→ BRIEF: Search the listing for the word "auto" and return each line that contains it.

^^^^^^^^

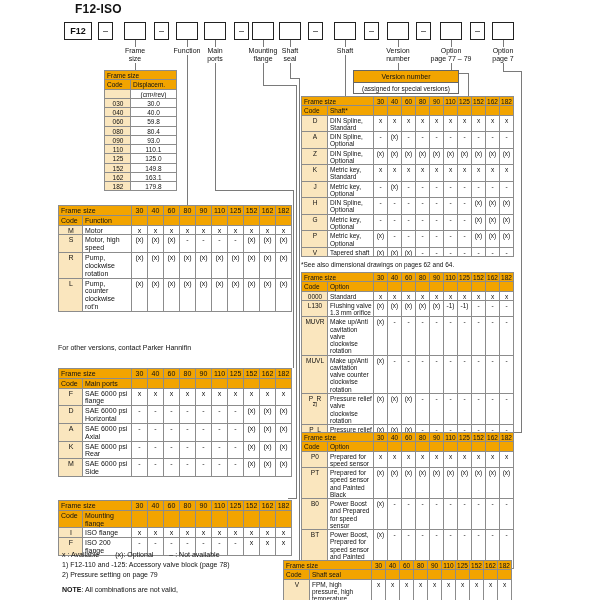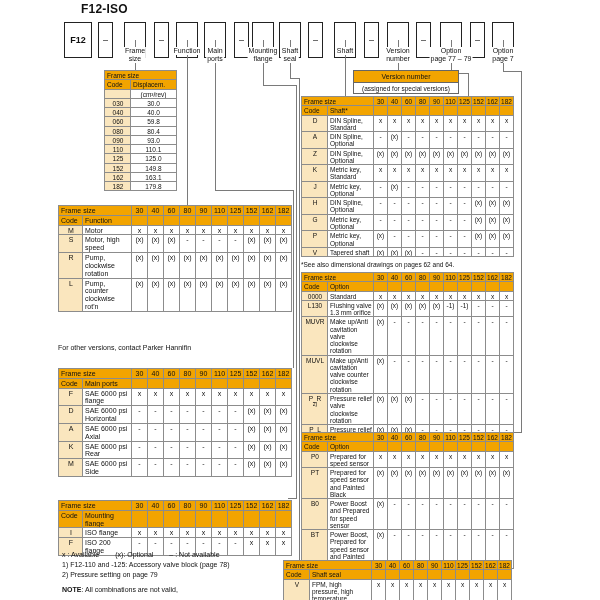--- a/index.html
+++ b/index.html
@@ -1,19 +1,19 @@
 <!DOCTYPE html>
 <html><head>
 <meta charset="utf-8">
 <style>
   html,body{margin:0;padding:0;background:#fff;}
   #root{position:relative;width:600px;height:600px;background:#fff;overflow:hidden;
         font-family:"Liberation Sans","DejaVu Sans",sans-serif;color:#111;}
-  .title{position:absolute;left:81px;top:2px;font-size:12px;font-weight:bold;letter-spacing:.2px;}
-  .cbox{position:absolute;top:22px;height:36px;border:1.4px solid #222;background:#fff;
+  .title{position:absolute;left:75px;top:2px;font-size:12px;font-weight:bold;letter-spacing:.2px;}
+  .cbox{position:absolute;top:22px;height:18px;border:1.4px solid #222;background:#fff;
         display:flex;align-items:center;justify-content:center;font-size:9px;box-sizing:border-box;}
   .cbox.pref{font-weight:bold;}
   .toplabel{position:absolute;top:47px;font-size:7px;line-height:1.15;text-align:center;
         transform:translateX(-50%);white-space:pre-line;background:#fff;padding:0 1px;z-index:3;}
   .vl,.hl{position:absolute;background:#7a7a7a;z-index:1;}
   .vl{width:1px;} .hl{height:1px;}
   .tblwrap{position:absolute;z-index:2;}
   table.mx{border-collapse:collapse;table-layout:fixed;background:#fff;}
   table.mx td{border:0.5px solid #8c8c8c;padding:1px 1px 0 2px;vertical-align:top;background:#fff;
         font-size:6.5px;line-height:1.12;overflow:hidden;}

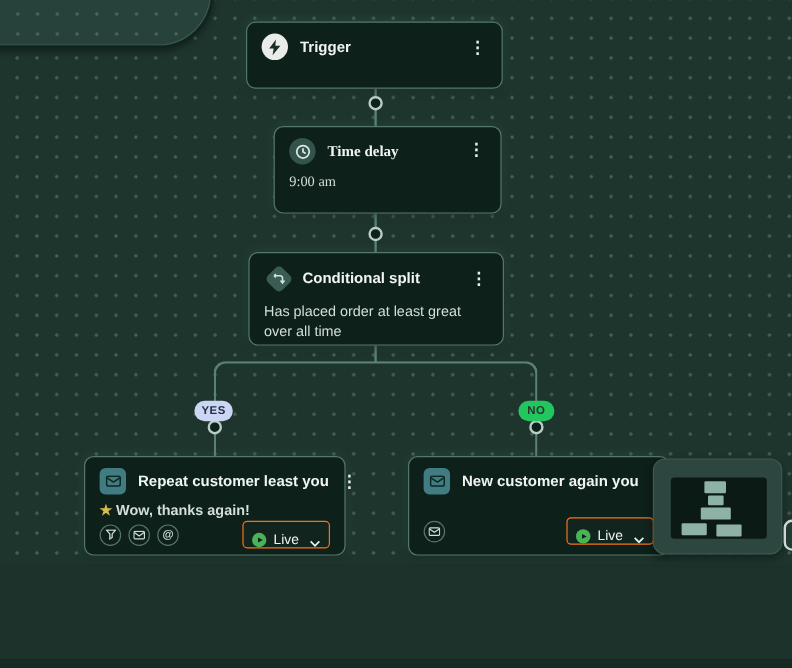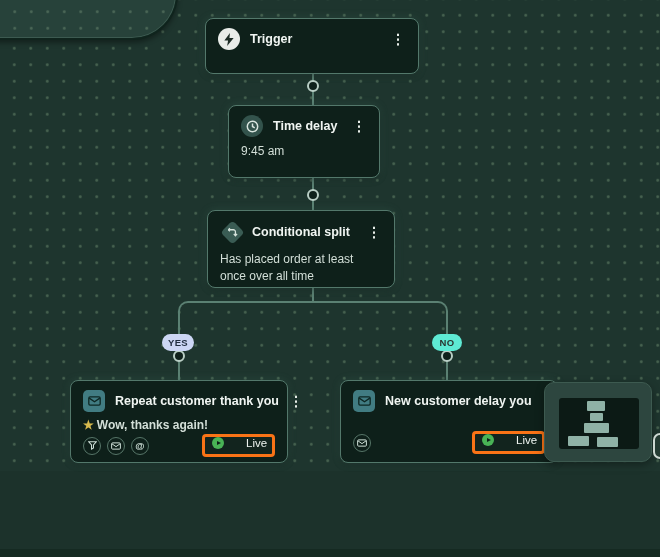--- a/index.html
+++ b/index.html
@@ -35,21 +35,21 @@
   .ring {
     position:absolute; width:12px; height:12px; border-radius:50%;
     background:#0f211b; border:2px solid #b9cec5; z-index:3;
   }
   .pill {
     position:absolute; height:17px; border-radius:9px; z-index:4;
     font-size:9.5px; font-weight:bold; letter-spacing:.4px;
     display:flex; align-items:center; justify-content:center; color:#232f42;margin-top:15px;
   }
   .pill-yes { left:162px; top:319px; width:32px; background:#ccd6f4; }
-  .pill-no  { left:432px; top:319px; width:30px; background:#5eead4; color:#2b342f; }
+  .pill-no  { left:432px; top:319px; width:30px; background:#22c55e; color:#2b342f; }
 
   
   .card {
     position:absolute; background:#0e201a; border:1px solid #53786b;
     border-radius:8px; z-index:2; padding:9px 12px 8px 12px;
     box-shadow:0 0 9px rgba(97,160,137,.22), 0 2px 6px rgba(0,0,0,.35);
     display:flex; flex-direction:column; color:#cfdcd5;
   }
   .card-head { display:flex; align-items:center; gap:10px; }
   .card-title { font-size:12.5px; font-weight:bold; color:#f0f5f2; flex:1; white-space:nowrap; }
@@ -67,22 +67,22 @@
              display:flex; align-items:center; justify-content:center; flex:none; }
 
   .card-footer { margin-top:auto; display:flex; align-items:center; }
   .chip-row { display:flex; gap:6px; }
   .chip {
     width:18px; height:18px; border-radius:50%; border:1.5px solid #567568;
     color:#cfe0d8; display:flex; align-items:center; justify-content:center;
     font-size:9.5px; font-weight:bold;
   }
   .live-dd {
-    margin-left:auto; width:73px; height:23px; border:3px solid #f97316; border-radius:4px;
-    display:flex; align-items:flex-start; gap:22px; padding:0 7px; cursor:pointer; background:rgba(255,255,255,.02);
+    margin-left:auto; width:73px; height:23px; border:1px solid #f97316; border-radius:4px;
+    display:flex; align-items:flex-end; gap:6px; padding:0 7px; cursor:pointer; background:rgba(255,255,255,.02);
   }
   .play-circ { width:12px; height:12px; border-radius:50%; background:#49b356; flex:none;
                display:flex; align-items:center; justify-content:center; }
   .play-tri { width:0; height:0; border-left:4px solid #0e201a; border-top:2.5px solid transparent;
               border-bottom:2.5px solid transparent; margin-left:1px; }
   .live-label { font-size:11.5px; color:#eef4f0; flex:1; }
 
   .star { color:#d8bb4e; margin-right:3px; }
 
   
@@ -125,62 +125,62 @@
       <span class="icon-circle trigger-circ">
         <svg width="10" height="13" viewBox="0 0 10 14">
             <polygon points="6,0 0,8 4,8 3,14 10,5.5 5.5,5.5" fill="currentColor"></polygon>
           </svg>
       </span>
       <span class="card-title">Trigger</span>
       <span class="kebab">⋮</span>
     </div>
   </div>
 
-  <div class="card" style="left:228px; top:105px; width:152px; height:73px;">
+  <div class="card" style="left:228px; top:105px; width:190px; height:73px;font-family:Liberation Serif, serif;">
     <div class="card-head">
       <span class="icon-circle delay-circ">
         <svg width="13" height="13" viewBox="0 0 14 14" fill="none" stroke="currentColor" stroke-width="1.6">
           <circle cx="7" cy="7" r="5.6"></circle>
             <path d="M7 3.8V7l2.4 1.5"></path>
           </svg>
       </span>
       <span class="card-title">Time delay</span>
       <span class="kebab">⋮</span>
     </div>
     <div class="card-body" style="margin-top:6px;">
-      <div>9:45 am</div>
-    </div>
-  </div>
-
-  <div class="card" style="left:207px; top:210px; width:188px; height:78px;">
+      <div>9:00 am</div>
+    </div>
+  </div>
+
+  <div class="card" style="left:207px; top:210px; width:213px; height:78px;">
     <div class="card-head" style="gap:8px;">
       <span class="diamond-wrap">
         <span class="diamond">
           <svg width="11" height="11" viewBox="0 0 12 12" fill="none" stroke="#d6e3dc" stroke-width="1.4">
             <path d="M1.5 3h5.5a2.2 2.2 0 0 1 2.2 2.2V9"></path>
               <path d="M7.4 7.4 9.2 9.6 11 7.4"></path>
               <path d="M1.5 3 3.2 1.4M1.5 3l1.7 1.6"></path>
             </svg>
         </span>
       </span>
       <span class="card-title">Conditional split</span>
       <span class="kebab">⋮</span>
     </div>
-    <div class="card-body">Has placed order at least once over all time</div>
+    <div class="card-body">Has placed order at least great over all time</div>
   </div>
 
   <div class="card" style="left:70px; top:380px; width:218px; height:83px;">
     <div class="card-head">
       <span class="mail-sq">
         <svg width="13" height="10" viewBox="0 0 16 12" fill="none" stroke="currentColor" stroke-width="1.6">
           <rect x="1" y="1" width="14" height="10" rx="1.5"></rect>
             <path d="M1.5 2.5 8 7l6.5-4.5"></path>
           </svg>
       </span>
-      <span class="card-title">Repeat customer thank you</span>
+      <span class="card-title">Repeat customer least you</span>
       <span class="kebab">⋮</span>
     </div>
     <div class="card-body" style="margin-top:5px;font-weight:bold;">
       <span class="star">★</span><span>Wow, thanks again!</span>
     </div>
     <div class="card-footer">
       <div class="chip-row">
         <span class="chip">
           <svg width="9" height="9" viewBox="0 0 12 12" fill="none" stroke="currentColor" stroke-width="1.4">
             <path d="M1 1h10L7.3 5.2v4l-2.6 1.6v-5.6z"></path>
@@ -207,21 +207,21 @@
   </div>
 
   <div class="card" style="left:340px; top:380px; width:218px; height:83px;">
     <div class="card-head">
       <span class="mail-sq">
         <svg width="13" height="10" viewBox="0 0 16 12" fill="none" stroke="currentColor" stroke-width="1.6">
           <rect x="1" y="1" width="14" height="10" rx="1.5"></rect>
             <path d="M1.5 2.5 8 7l6.5-4.5"></path>
           </svg>
       </span>
-      <span class="card-title">New customer delay you</span>
+      <span class="card-title">New customer again you</span>
       <span class="kebab">⋮</span>
     </div>
     <div class="card-footer">
       <div class="chip-row">
         <span class="chip">
           <svg width="10" height="8" viewBox="0 0 16 12" fill="none" stroke="currentColor" stroke-width="1.6">
             <rect x="1" y="1" width="14" height="10" rx="1.5"></rect>
               <path d="M1.5 2.5 8 7l6.5-4.5"></path>
             </svg>
         </span>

^^^^^^^^

→ COMPLETED TASK:
   .card-footer { margin-top:auto; display:flex; align-items:center; }
-    margin-left:auto; width:73px; height:23px; border:3px solid #f97316; border-radius:4px;
+    margin-left:auto; width:73px; height:23px; border:1px solid #f97316; border-radius:4px;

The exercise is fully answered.